As Taika Waititi established in his “Thor” films, there’s a place in the MCU for wackjob silliness. But in “The Marvels,” the bits of absurd comedy tend to feel strained, because they clash with the movie’s mostly utilitarian tone. The musical planet of Aladna gets introduced…then dropped. And then there are the kitty cats, starting with Kamala’s tabby, who comes along with her on that first teleportation and vomits out a hairball of writhing purple tentacles, which swallow up whatever’s around them before snapping back into the cat’s mouth. This is an amusing visual gambit, which to our slight shock becomes a plot point when an entire team of tentacled kitty monsters is used to transport the crew members of a spaceship to safety (since there isn’t room for them aboard Nick Fury’s vehicle — essentially, they’re turned into checked baggage). Cue a certain famous Broadway song, a joke the movie is a little too in love with.
The leaps in tone would be less jarring if “The Marvels” weren’t so skittery and episodic. You can weave the plot together in your head, but you may have a harder time pretending to know why it matters — not within the metastasizing mythos of the MCU, but simply on its own. This summer, “Ant-Man and The Wasp: Quantumania” became the first occasion for the collective bashing of a Marvel movie that felt like something larger: a questioning of whether the MCU was dissolving into spare parts. The movie was way too jam-packed with CGI psychedelia, but, in its (mild) defense, it always gave you something to look at, and you never lost sight of what Ant-Man was up against.
“The Marvel,” in its busy way, comes closer to feeling like a sequel mired in entropy. The director, Nia DaCosta (who made the intriguing remake of “Candyman”), stages the action efficiently, but she doesn’t center the narrative; the film is a series of goals in search of a higher mission. Brie Larson, who had force and dread and light in the first film, now acts like the most prosaically eager of leaders. One of the film’s running gags is that Kamala thinks Carol is such a rock star she can hardly believe she’s on the same team with her, but for the joke to spark Carol needed a gruffer authority, instead of the support-group vibe that Larson puts out. Teyonah Parris is earnest and winning as Monica, the daughter of Carol’s BFF Maria Rambeau; she grew up seeing Carol as family, and the two spend the movie adjusting to being peers. The actor with the most sparkle, however, is Zawe Ashton, who invests Dar-Benn with a lyrical go-for-broke anger, though we’ve seen this brand of villain 100 times. As good as Ashton is, Dar-Benn feels like the generic version of Cate Blanchett’s Hela in “Thor: Ragnarok.”

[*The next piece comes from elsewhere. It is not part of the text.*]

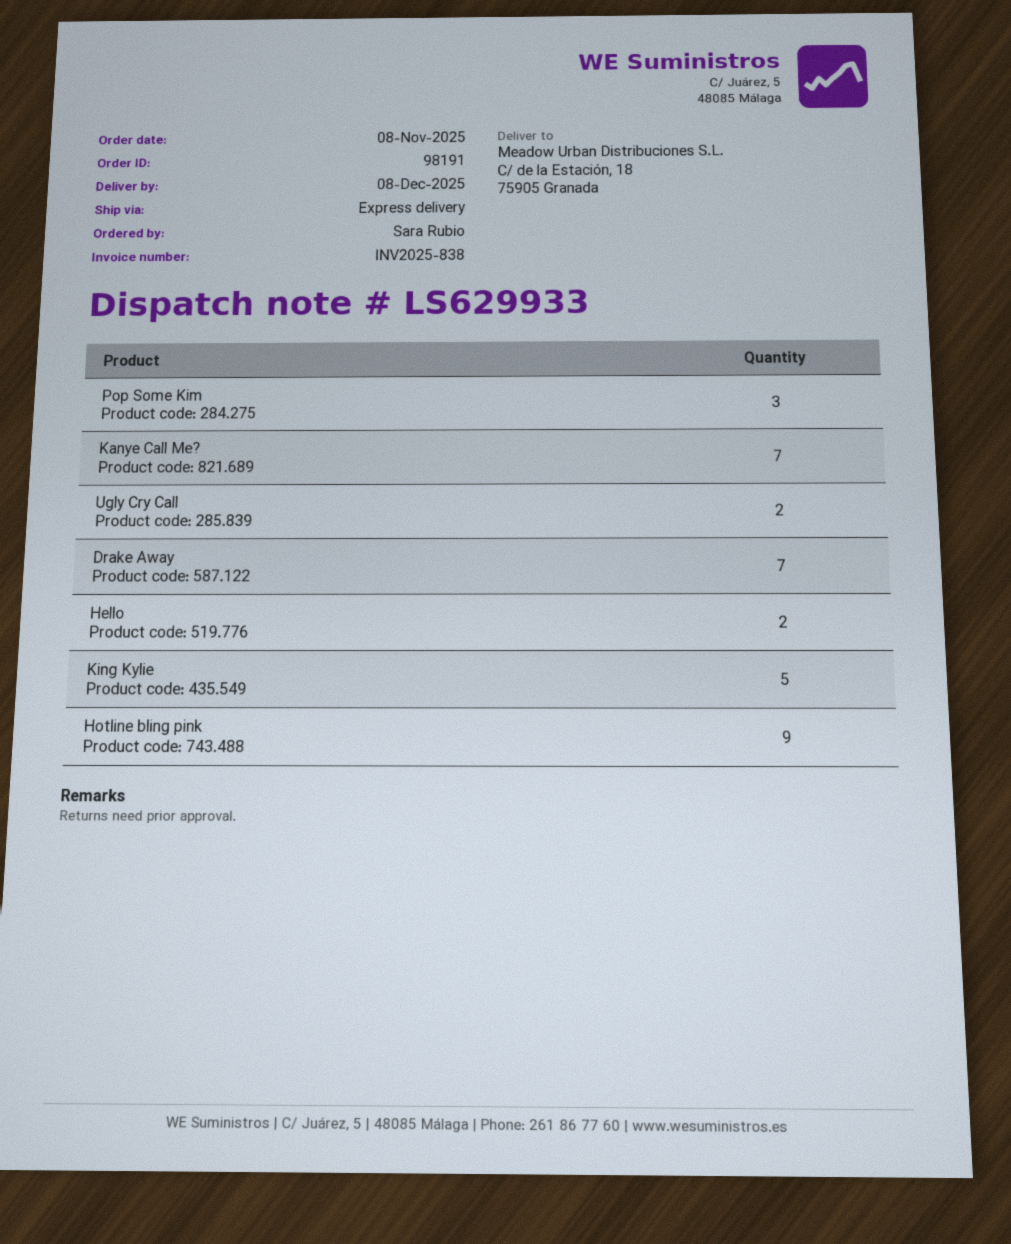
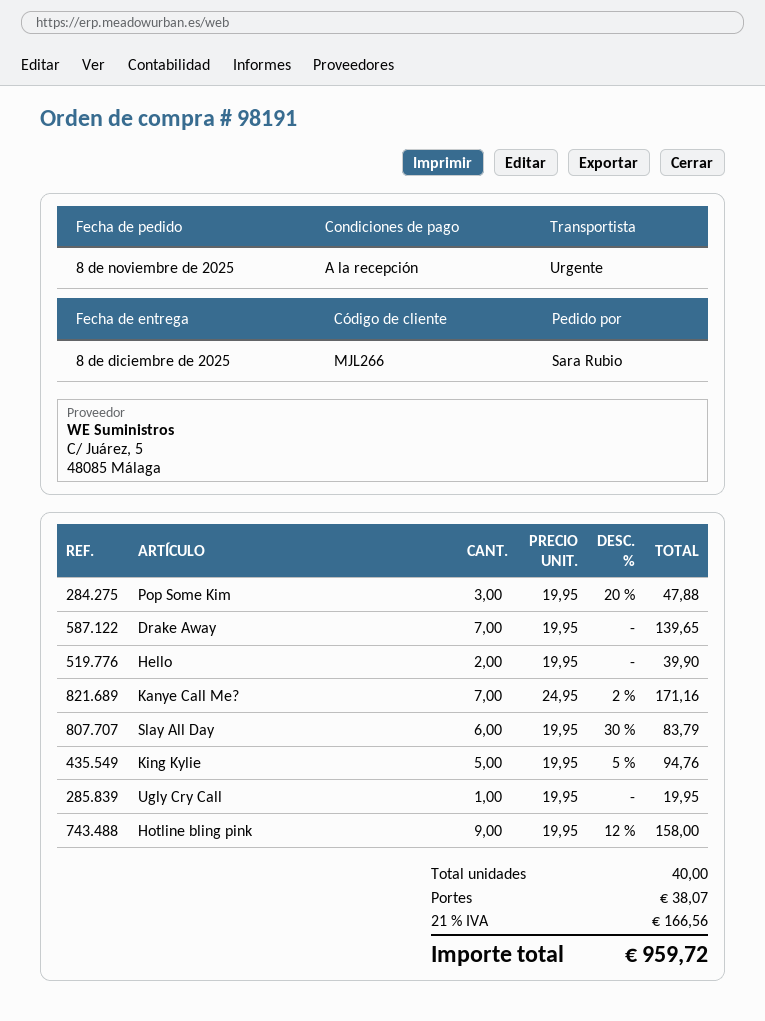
Ugly Cry Call: 2 -> 1
Slay All Day: none -> 6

The movie is short enough not to overstay its welcome, though it’s still padded with too many of those fight scenes that make you think, “If these characters have such singular and extraordinary powers, why does it always come down to two of them bashing each other?” (“My light force can beat up your bracelet!”) By the end, evil has been vanquished, however temporarily, and the enduring bond of our trio has been solidified, though the post-credits teaser sequence redirects you, as always, to the larger story of how this movie fits into the MCU. Only now, there is so much more to consume (all those series!) to know the answer to that question. I can hardly wait to start doing my homework.